Task goal:
Search the records below for the string "major" and copy each line where it turns up.

Data records:
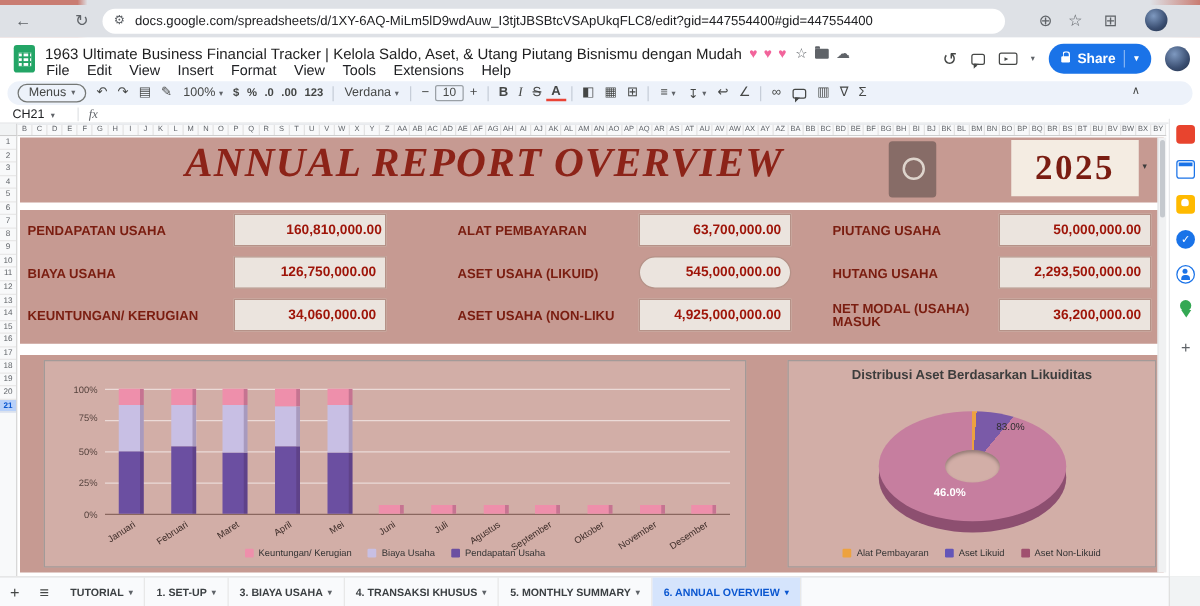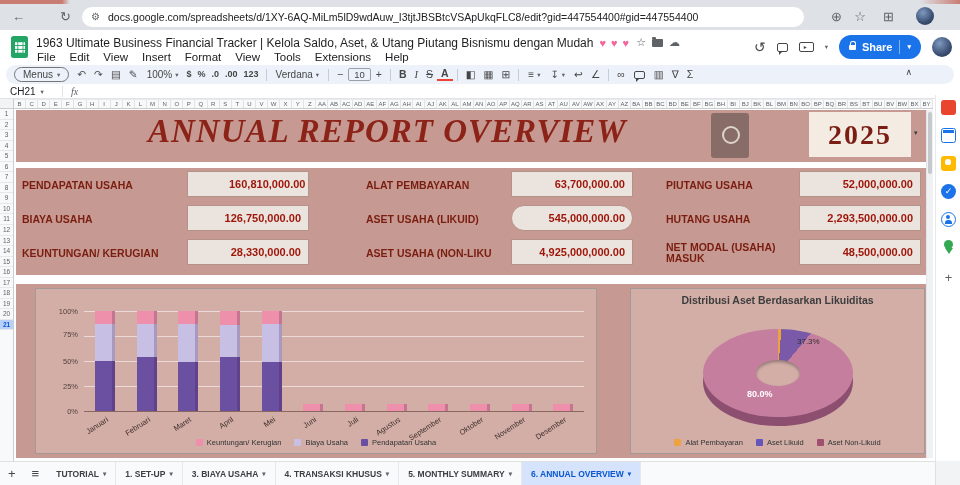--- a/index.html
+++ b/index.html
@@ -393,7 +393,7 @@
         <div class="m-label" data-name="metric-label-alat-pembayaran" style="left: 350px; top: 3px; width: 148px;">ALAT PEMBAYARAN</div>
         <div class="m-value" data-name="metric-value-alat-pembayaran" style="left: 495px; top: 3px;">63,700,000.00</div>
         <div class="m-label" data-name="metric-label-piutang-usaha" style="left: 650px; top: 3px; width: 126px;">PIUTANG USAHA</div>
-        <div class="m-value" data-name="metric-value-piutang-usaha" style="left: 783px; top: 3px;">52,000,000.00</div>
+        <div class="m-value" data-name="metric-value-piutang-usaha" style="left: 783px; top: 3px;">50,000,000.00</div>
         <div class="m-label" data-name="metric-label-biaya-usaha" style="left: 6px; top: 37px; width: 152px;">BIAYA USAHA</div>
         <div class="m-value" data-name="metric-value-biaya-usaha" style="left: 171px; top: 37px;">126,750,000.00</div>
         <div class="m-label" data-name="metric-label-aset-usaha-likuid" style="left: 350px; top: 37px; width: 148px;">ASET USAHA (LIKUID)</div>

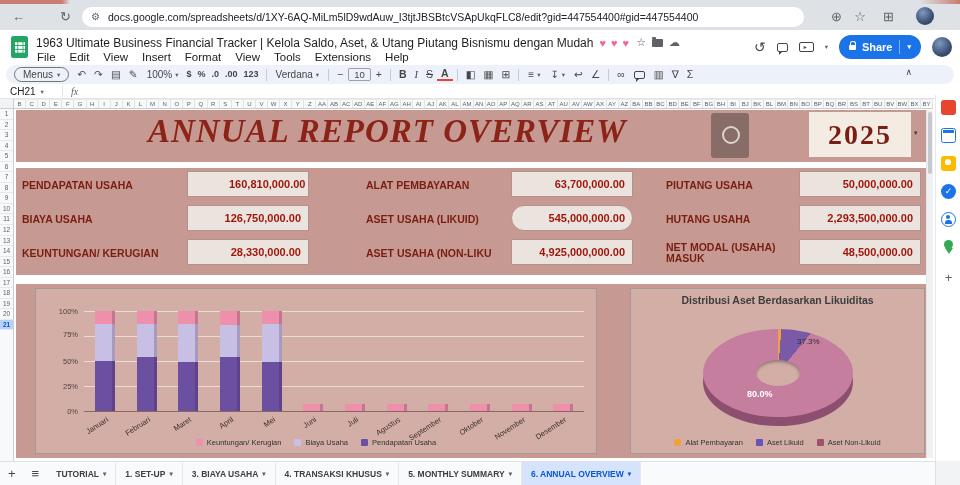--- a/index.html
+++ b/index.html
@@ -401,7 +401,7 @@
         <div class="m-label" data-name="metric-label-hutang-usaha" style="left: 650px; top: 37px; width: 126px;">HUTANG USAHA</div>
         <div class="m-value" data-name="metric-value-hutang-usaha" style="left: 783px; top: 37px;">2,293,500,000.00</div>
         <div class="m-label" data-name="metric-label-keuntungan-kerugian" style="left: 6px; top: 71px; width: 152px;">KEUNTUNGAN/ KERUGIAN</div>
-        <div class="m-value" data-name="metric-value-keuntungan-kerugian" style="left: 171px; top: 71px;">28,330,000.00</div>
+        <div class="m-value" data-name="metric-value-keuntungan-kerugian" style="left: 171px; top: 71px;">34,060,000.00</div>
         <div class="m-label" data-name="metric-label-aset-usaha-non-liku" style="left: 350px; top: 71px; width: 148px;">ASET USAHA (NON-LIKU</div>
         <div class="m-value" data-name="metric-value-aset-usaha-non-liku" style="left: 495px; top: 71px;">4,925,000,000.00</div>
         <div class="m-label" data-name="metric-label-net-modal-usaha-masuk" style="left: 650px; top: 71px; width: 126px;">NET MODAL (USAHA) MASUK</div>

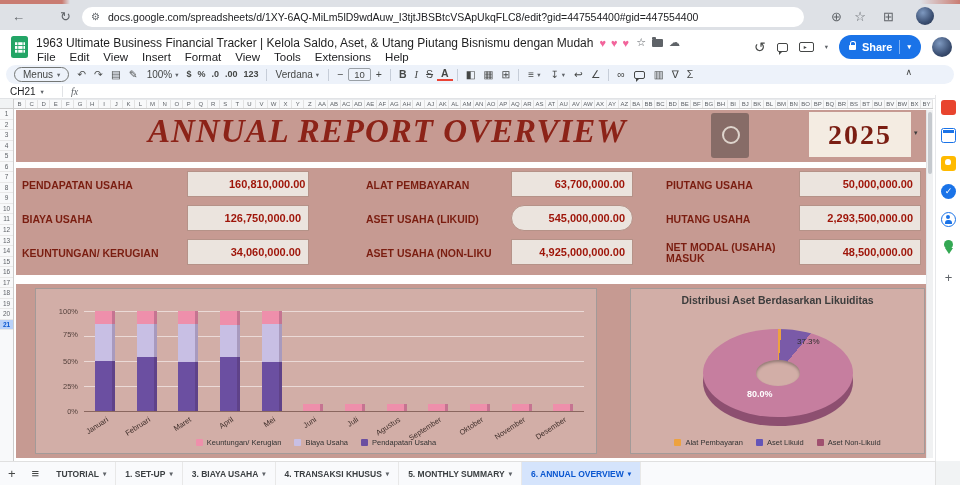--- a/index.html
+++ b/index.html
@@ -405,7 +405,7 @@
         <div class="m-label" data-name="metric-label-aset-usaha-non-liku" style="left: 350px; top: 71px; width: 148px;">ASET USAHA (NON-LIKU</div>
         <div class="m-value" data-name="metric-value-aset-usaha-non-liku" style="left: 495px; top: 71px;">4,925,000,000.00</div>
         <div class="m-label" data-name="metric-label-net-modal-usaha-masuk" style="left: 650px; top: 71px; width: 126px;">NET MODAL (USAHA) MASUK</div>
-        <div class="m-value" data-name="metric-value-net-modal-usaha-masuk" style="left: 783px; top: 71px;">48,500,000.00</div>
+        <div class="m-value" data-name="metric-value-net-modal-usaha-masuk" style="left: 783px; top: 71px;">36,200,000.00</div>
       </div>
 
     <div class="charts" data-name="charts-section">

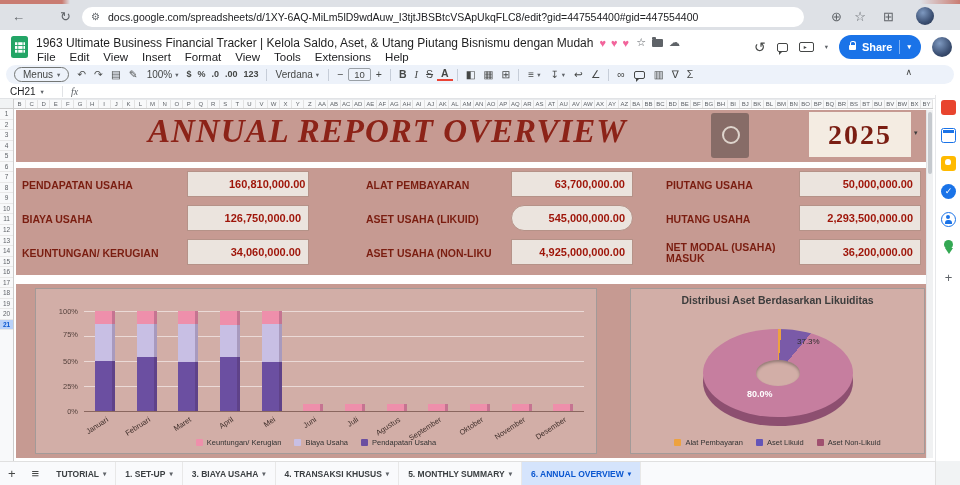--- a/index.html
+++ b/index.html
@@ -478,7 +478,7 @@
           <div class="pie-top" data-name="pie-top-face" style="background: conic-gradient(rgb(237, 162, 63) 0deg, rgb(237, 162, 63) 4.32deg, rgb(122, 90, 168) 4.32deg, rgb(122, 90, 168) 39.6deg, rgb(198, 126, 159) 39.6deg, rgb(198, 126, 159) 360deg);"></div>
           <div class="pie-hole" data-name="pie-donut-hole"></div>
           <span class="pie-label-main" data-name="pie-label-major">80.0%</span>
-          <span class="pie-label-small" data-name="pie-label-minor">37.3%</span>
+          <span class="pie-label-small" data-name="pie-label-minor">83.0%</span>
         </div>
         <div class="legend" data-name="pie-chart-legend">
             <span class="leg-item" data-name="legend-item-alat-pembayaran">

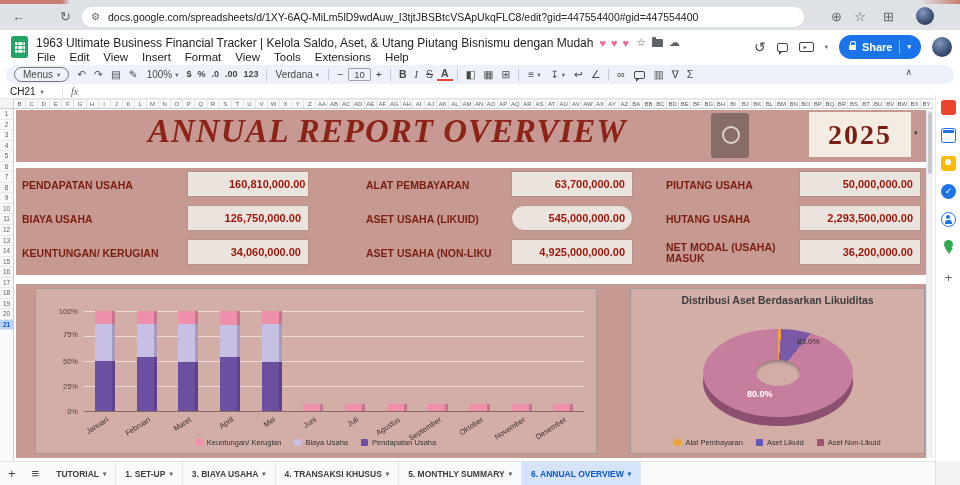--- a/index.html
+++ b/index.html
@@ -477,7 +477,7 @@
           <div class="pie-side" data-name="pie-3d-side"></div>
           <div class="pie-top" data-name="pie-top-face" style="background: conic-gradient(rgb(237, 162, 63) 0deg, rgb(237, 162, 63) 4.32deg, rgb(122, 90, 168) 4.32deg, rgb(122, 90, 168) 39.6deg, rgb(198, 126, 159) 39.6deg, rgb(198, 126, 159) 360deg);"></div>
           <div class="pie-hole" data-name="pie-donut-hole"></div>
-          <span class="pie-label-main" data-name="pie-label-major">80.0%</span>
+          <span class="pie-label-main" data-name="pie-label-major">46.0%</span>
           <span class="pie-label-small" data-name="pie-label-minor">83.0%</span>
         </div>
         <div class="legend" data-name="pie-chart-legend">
---
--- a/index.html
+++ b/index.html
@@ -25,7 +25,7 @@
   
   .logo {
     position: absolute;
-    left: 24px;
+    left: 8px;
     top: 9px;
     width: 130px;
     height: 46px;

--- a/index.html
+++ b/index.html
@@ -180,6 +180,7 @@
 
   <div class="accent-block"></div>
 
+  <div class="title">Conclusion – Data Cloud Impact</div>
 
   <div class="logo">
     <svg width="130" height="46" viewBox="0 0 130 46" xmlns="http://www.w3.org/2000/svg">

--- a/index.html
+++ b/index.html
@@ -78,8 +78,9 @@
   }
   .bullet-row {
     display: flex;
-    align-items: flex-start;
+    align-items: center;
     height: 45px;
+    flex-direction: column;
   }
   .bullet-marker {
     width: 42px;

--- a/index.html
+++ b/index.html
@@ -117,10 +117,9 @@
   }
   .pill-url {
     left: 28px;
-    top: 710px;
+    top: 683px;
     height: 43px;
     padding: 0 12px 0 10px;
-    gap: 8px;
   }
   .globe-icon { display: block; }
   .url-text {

Your solution:
           <span class="pie-label-main" data-name="pie-label-major">80.0%</span>
-          <span class="pie-label-main" data-name="pie-label-major">80.0%</span>
+          <span class="pie-label-main" data-name="pie-label-major">46.0%</span>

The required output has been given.